Conard is seen as a voice of conservative macroeconomics and gained fame for his TV debate with John Stewart on his first book which lasted over 40 minutes.

Some of the key takeaways from our exclusive interview:

  • America needs to maintain immigration, but only of top talent
  • The Federal Reserve needs to become empowered as the lender of last resort and encourage banks to lend or invest
  • Corporate tax rate needs to be lower in America, or else jobs and money will only continue to migrate out of the US

Edward Conard: The Key FiguresEd Conard

  • Born: 1956
  • Residence: New York City
  • Alma Mater: B.S.E. University of Michigan at Ann Arbor & M.B.A. 1982 Harvard Business School
  • Fmr Managing Director at Bain Capital
  • Fmr Director at Wasserstein Perella
  • Visiting Scholar, American Enterprise Institute for Public Policy Research
  • Board Member, Waters Corporation
  • Author, Unintended Consequences: Why Everything You’ve Been Told About the Economy Is Wrong and  Upside of Inequality.

How did you end up in PE/Consulting/Economics? 

A friend of mine got into Harvard Business School, and I thought if he could get in, I could get in. So I applied and got in. And I bumped into some consulting firm, Booz Allen Hamilton, who said, “What are you doing in automotive engineering? You should be working in a consulting firm.” So ended up becoming friends with a guy who worked at Booz Allen and Hamilton, and he got me a job there for the summer.

I did a class project for Intel with some guys who worked at Bain Consulting. They said: “Geez, you oughta come to Bain Consulting”. They helped me get a job at Bain Consulting. I worked at Bain Consulting, and I bumped into Mitt [Romney].

After a while in consulting, I went off to investment banking. There was a bit of turmoil in the firm over how much was going to be held by Bill Bain and how much was going to be held by the partners and everyone else. So I went off to investment banking. Worked there a couple of years while the partners at Bain Consulting recruited Mitt to kind of lead the revolt [at Bain].

And then Mitt went out to recruit people who had left, myself included. And I said, “I will not go back to consulting because I’d already been a partner at a consulting firm and worked in an investment bank. But if you would hire me at Bain Capital, which was a tiny company at the time (like 75 million when I joined and 75 billion when I left)”.

He said, “I can not afford you because your pay is too high.”
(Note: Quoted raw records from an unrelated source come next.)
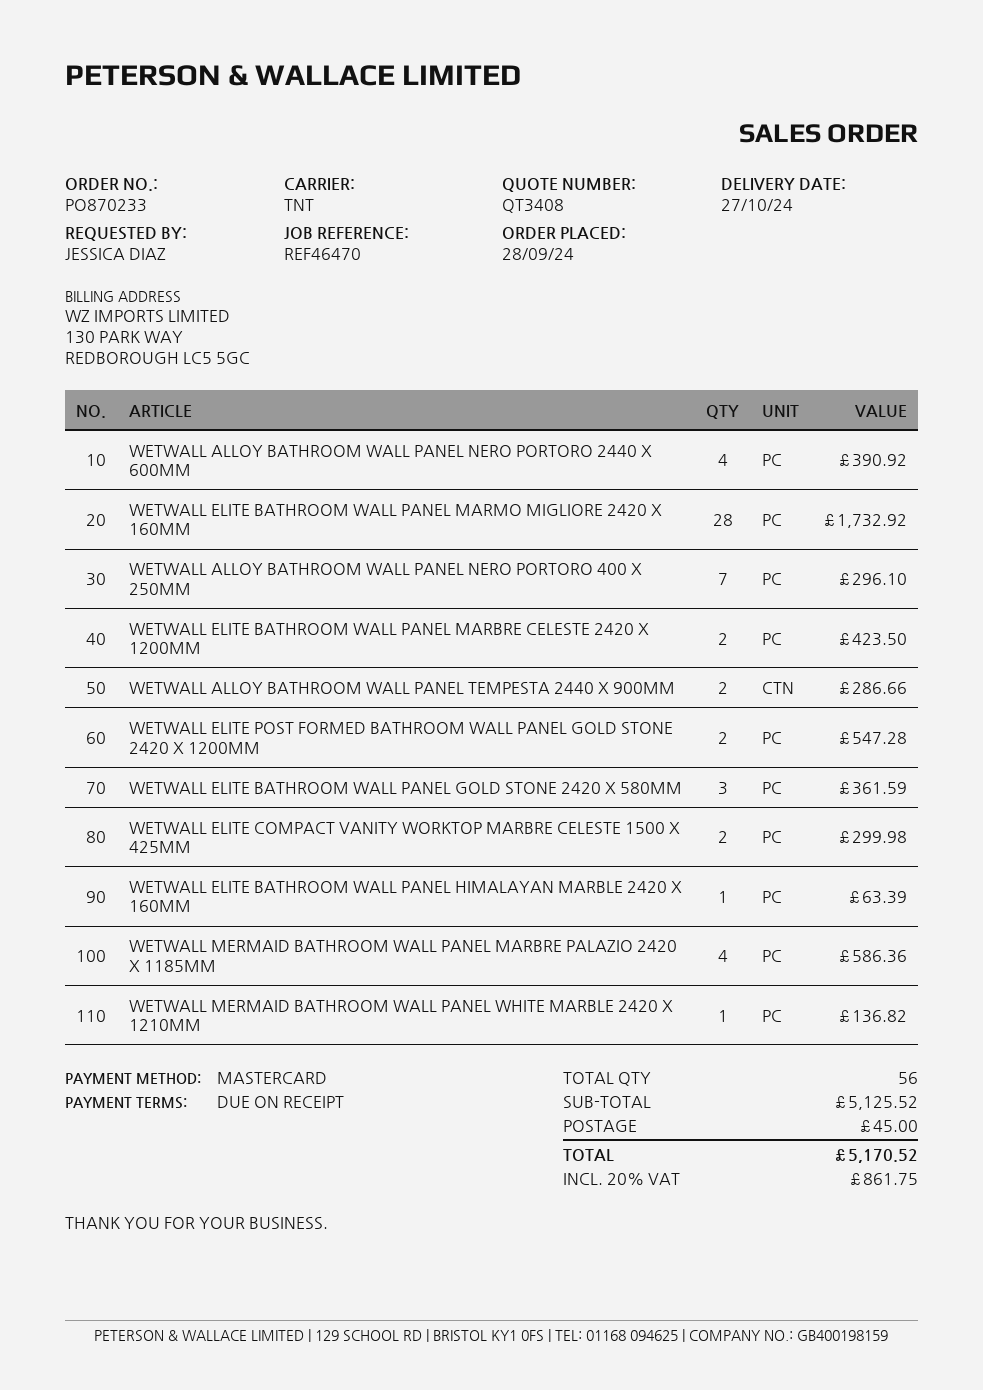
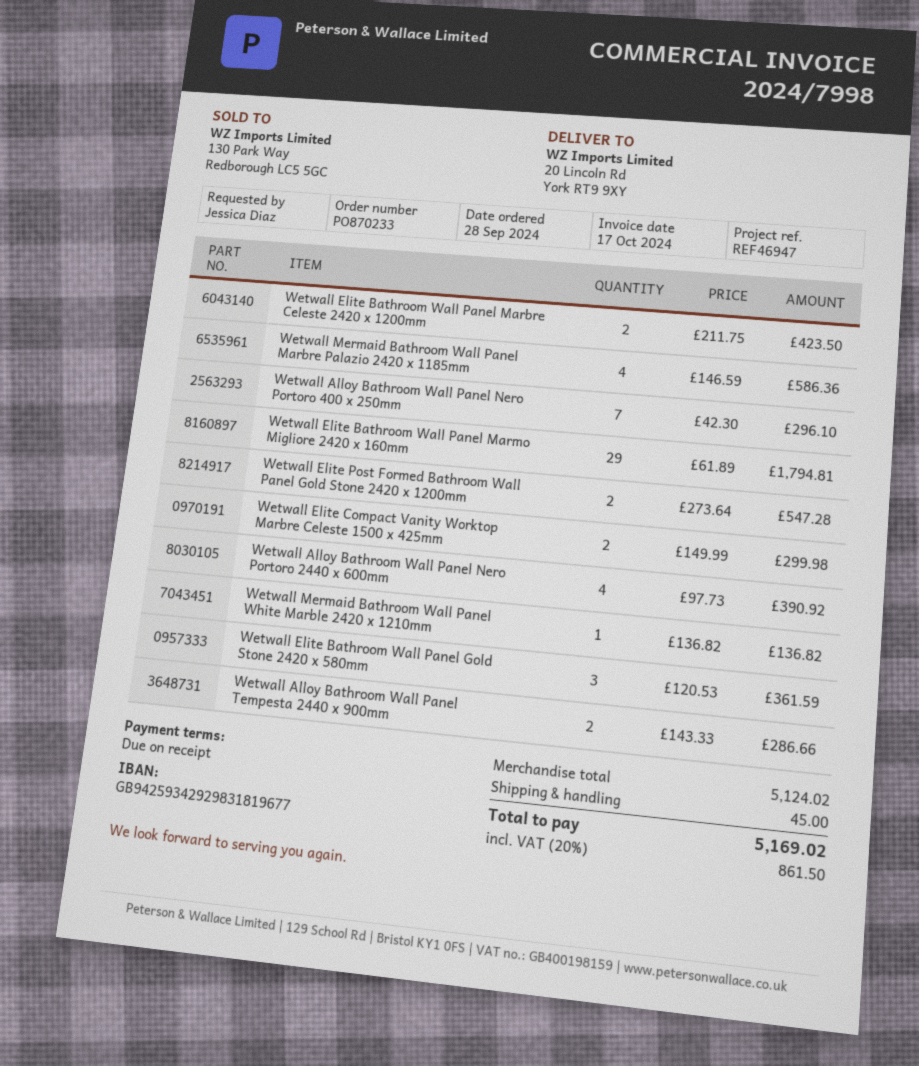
reference: REF46470 -> REF46947
WETWALL ELITE BATHROOM WALL PANEL MARMO MIGLIORE 2420 X 160MM: 28 for 1732.92 -> 29 for 1794.81
WETWALL ELITE BATHROOM WALL PANEL HIMALAYAN MARBLE 2420 X 160MM: 1 for 63.39 -> none
subtotal: 5125.52 -> 5124.02
tax: 20% = 861.75 -> 20% = 861.50
total: 5170.52 -> 5169.02

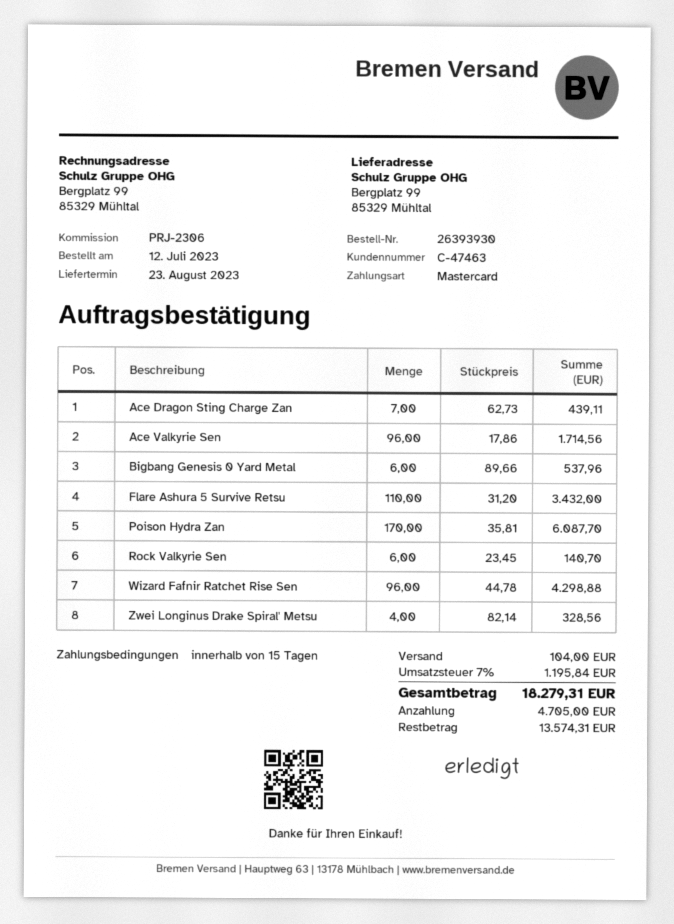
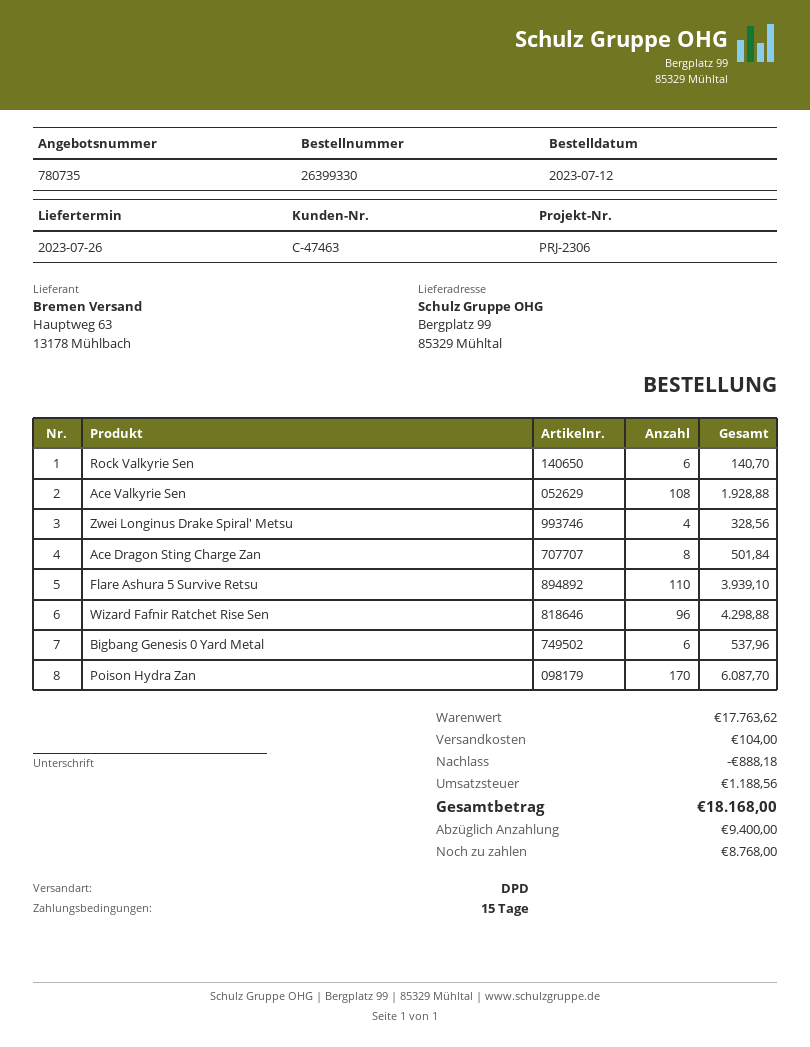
order number: 26393930 -> 26399330
delivery date: 2023-08-23 -> 2023-07-26
Ace Dragon Sting Charge Zan: 7 for 439.11 -> 8 for 501.84
Ace Valkyrie Sen: 96 for 1714.56 -> 108 for 1928.88
Flare Ashura 5 Survive Retsu: 110 for 3432.00 -> 110 for 3939.10
discount: none -> 888.18
tax: 1195.84 -> 1188.56
total: 18279.31 -> 18168.00
deposit: 4705.00 -> 9400.00
balance: 13574.31 -> 8768.00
I said, “Well, will work for free and you can look back, and you can decide how much I’m worth”.

I didn’t do anything in the first year, so he didn’t pay me much. In the second year, I saw a company called Waters Corporation. Which I thought was just an extraordinary company. We ended up buying it. We debated about whether to pay 340 million or 350 million.

Today it is worth its worth 12 billion dollars. And that made my career at Bain Capital

But why leave engineering in the first place?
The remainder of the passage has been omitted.